◆ TASK ◆
Include in the output exactly the lines from the opening of the data through the line containing "[258,45,386,64] by Contentful", and nothing more.

[[ THE INPUT, beginning ]]

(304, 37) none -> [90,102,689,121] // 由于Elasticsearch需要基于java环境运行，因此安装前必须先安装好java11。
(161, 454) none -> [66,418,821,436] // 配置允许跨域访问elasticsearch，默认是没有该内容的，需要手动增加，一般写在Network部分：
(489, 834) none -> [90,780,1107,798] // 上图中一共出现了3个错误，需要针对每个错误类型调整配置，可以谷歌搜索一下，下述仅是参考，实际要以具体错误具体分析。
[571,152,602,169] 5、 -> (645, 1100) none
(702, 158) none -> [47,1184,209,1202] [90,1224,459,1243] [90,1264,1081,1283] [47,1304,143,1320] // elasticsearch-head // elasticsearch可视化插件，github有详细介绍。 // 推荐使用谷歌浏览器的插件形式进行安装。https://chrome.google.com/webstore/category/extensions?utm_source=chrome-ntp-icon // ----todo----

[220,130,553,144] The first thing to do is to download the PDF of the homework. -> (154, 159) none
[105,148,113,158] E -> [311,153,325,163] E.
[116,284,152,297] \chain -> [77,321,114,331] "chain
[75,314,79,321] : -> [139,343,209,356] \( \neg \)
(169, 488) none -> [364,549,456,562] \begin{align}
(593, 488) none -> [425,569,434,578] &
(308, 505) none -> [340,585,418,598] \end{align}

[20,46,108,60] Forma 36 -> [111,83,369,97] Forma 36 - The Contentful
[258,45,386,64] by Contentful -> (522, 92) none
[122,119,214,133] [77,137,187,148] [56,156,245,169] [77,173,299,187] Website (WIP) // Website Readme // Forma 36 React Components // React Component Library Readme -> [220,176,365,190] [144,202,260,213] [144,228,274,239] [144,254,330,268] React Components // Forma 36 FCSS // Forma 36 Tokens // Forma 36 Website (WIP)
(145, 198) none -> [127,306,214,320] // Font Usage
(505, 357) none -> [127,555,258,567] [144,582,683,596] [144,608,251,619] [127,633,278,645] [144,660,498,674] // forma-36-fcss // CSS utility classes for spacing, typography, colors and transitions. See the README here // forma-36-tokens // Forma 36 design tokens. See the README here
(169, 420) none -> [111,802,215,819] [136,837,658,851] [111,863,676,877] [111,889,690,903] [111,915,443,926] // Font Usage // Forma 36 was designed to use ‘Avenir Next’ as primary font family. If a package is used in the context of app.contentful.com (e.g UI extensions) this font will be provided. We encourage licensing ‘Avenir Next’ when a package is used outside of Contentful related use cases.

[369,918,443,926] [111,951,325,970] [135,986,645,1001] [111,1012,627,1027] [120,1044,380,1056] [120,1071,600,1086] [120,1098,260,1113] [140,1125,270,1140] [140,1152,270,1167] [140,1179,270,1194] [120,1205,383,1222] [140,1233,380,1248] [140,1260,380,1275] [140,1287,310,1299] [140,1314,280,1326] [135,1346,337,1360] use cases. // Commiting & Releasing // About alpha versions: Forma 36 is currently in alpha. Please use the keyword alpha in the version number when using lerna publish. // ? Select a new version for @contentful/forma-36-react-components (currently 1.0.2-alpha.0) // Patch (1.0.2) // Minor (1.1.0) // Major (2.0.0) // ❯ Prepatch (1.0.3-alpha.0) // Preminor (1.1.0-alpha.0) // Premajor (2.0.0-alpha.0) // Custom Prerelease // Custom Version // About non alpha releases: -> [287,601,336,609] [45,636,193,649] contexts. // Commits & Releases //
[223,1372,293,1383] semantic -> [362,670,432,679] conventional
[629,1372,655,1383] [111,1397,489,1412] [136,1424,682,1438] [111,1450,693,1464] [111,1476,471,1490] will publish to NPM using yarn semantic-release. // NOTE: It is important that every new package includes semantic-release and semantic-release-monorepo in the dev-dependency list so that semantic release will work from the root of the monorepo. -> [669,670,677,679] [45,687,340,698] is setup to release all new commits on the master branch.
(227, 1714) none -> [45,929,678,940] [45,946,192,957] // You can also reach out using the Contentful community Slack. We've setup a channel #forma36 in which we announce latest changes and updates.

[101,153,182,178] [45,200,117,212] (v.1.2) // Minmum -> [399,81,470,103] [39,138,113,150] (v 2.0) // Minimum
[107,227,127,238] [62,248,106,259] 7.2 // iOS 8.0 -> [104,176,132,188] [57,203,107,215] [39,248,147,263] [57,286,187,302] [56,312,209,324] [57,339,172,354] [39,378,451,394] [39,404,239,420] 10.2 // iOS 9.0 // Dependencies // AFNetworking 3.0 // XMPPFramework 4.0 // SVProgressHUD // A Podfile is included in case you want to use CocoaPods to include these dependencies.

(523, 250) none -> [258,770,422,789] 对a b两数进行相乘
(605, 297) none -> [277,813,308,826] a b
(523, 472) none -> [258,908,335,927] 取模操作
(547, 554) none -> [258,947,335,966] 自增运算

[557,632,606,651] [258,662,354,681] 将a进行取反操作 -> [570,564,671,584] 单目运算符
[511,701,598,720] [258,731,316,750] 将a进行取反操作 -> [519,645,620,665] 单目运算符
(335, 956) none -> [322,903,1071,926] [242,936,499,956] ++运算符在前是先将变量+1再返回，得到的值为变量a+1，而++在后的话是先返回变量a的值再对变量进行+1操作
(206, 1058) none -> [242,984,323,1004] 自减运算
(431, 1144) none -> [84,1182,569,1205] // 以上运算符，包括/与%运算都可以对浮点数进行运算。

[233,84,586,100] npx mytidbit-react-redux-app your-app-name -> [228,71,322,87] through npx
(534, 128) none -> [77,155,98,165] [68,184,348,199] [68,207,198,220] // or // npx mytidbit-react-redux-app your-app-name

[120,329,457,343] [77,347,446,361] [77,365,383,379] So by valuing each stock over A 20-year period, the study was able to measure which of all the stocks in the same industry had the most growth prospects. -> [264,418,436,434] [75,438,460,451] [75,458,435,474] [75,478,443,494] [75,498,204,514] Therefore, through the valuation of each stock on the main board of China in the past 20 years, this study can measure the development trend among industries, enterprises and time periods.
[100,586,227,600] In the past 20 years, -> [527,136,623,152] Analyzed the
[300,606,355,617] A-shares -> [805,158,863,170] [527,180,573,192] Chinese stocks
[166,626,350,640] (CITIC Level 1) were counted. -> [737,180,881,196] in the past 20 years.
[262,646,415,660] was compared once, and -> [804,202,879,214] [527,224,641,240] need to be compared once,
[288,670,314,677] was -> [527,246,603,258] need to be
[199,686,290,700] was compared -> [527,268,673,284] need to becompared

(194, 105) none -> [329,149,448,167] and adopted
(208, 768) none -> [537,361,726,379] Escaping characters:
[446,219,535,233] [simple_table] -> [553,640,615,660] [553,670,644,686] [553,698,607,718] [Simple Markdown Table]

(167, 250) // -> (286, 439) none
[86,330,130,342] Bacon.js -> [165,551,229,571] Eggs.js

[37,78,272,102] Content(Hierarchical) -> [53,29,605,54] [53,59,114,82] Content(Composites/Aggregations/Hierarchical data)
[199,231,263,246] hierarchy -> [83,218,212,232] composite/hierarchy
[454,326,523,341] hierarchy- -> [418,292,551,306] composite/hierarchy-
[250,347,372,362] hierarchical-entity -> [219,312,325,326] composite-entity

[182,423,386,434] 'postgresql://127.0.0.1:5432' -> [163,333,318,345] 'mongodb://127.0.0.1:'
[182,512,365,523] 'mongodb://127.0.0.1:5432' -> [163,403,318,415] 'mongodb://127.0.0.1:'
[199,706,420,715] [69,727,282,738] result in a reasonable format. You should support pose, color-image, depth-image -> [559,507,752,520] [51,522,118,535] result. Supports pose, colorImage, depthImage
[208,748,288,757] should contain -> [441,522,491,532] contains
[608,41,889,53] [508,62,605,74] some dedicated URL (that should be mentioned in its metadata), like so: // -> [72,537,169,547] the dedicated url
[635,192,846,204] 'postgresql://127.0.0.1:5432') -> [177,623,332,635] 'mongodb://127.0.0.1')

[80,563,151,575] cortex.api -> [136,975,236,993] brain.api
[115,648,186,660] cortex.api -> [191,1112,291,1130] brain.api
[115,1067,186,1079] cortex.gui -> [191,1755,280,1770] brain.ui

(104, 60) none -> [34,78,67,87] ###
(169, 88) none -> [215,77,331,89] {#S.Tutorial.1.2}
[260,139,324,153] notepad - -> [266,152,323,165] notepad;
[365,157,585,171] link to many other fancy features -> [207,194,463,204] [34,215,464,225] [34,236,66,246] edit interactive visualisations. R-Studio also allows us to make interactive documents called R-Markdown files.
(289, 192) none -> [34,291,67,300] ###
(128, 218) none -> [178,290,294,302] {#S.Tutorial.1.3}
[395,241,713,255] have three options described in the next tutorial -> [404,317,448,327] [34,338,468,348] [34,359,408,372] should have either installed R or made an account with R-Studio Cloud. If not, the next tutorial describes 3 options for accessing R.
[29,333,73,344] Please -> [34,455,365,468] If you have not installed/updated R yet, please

[[ THE INPUT, end ]]

◆ WRITTEN ANSWER ◆
(304, 37) none -> [90,102,689,121] // 由于Elasticsearch需要基于java环境运行，因此安装前必须先安装好java11。
(161, 454) none -> [66,418,821,436] // 配置允许跨域访问elasticsearch，默认是没有该内容的，需要手动增加，一般写在Network部分：
(489, 834) none -> [90,780,1107,798] // 上图中一共出现了3个错误，需要针对每个错误类型调整配置，可以谷歌搜索一下，下述仅是参考，实际要以具体错误具体分析。
[571,152,602,169] 5、 -> (645, 1100) none
(702, 158) none -> [47,1184,209,1202] [90,1224,459,1243] [90,1264,1081,1283] [47,1304,143,1320] // elasticsearch-head // elasticsearch可视化插件，github有详细介绍。 // 推荐使用谷歌浏览器的插件形式进行安装。https://chrome.google.com/webstore/category/extensions?utm_source=chrome-ntp-icon // ----todo----

[220,130,553,144] The first thing to do is to download the PDF of the homework. -> (154, 159) none
[105,148,113,158] E -> [311,153,325,163] E.
[116,284,152,297] \chain -> [77,321,114,331] "chain
[75,314,79,321] : -> [139,343,209,356] \( \neg \)
(169, 488) none -> [364,549,456,562] \begin{align}
(593, 488) none -> [425,569,434,578] &
(308, 505) none -> [340,585,418,598] \end{align}

[20,46,108,60] Forma 36 -> [111,83,369,97] Forma 36 - The Contentful
[258,45,386,64] by Contentful -> (522, 92) none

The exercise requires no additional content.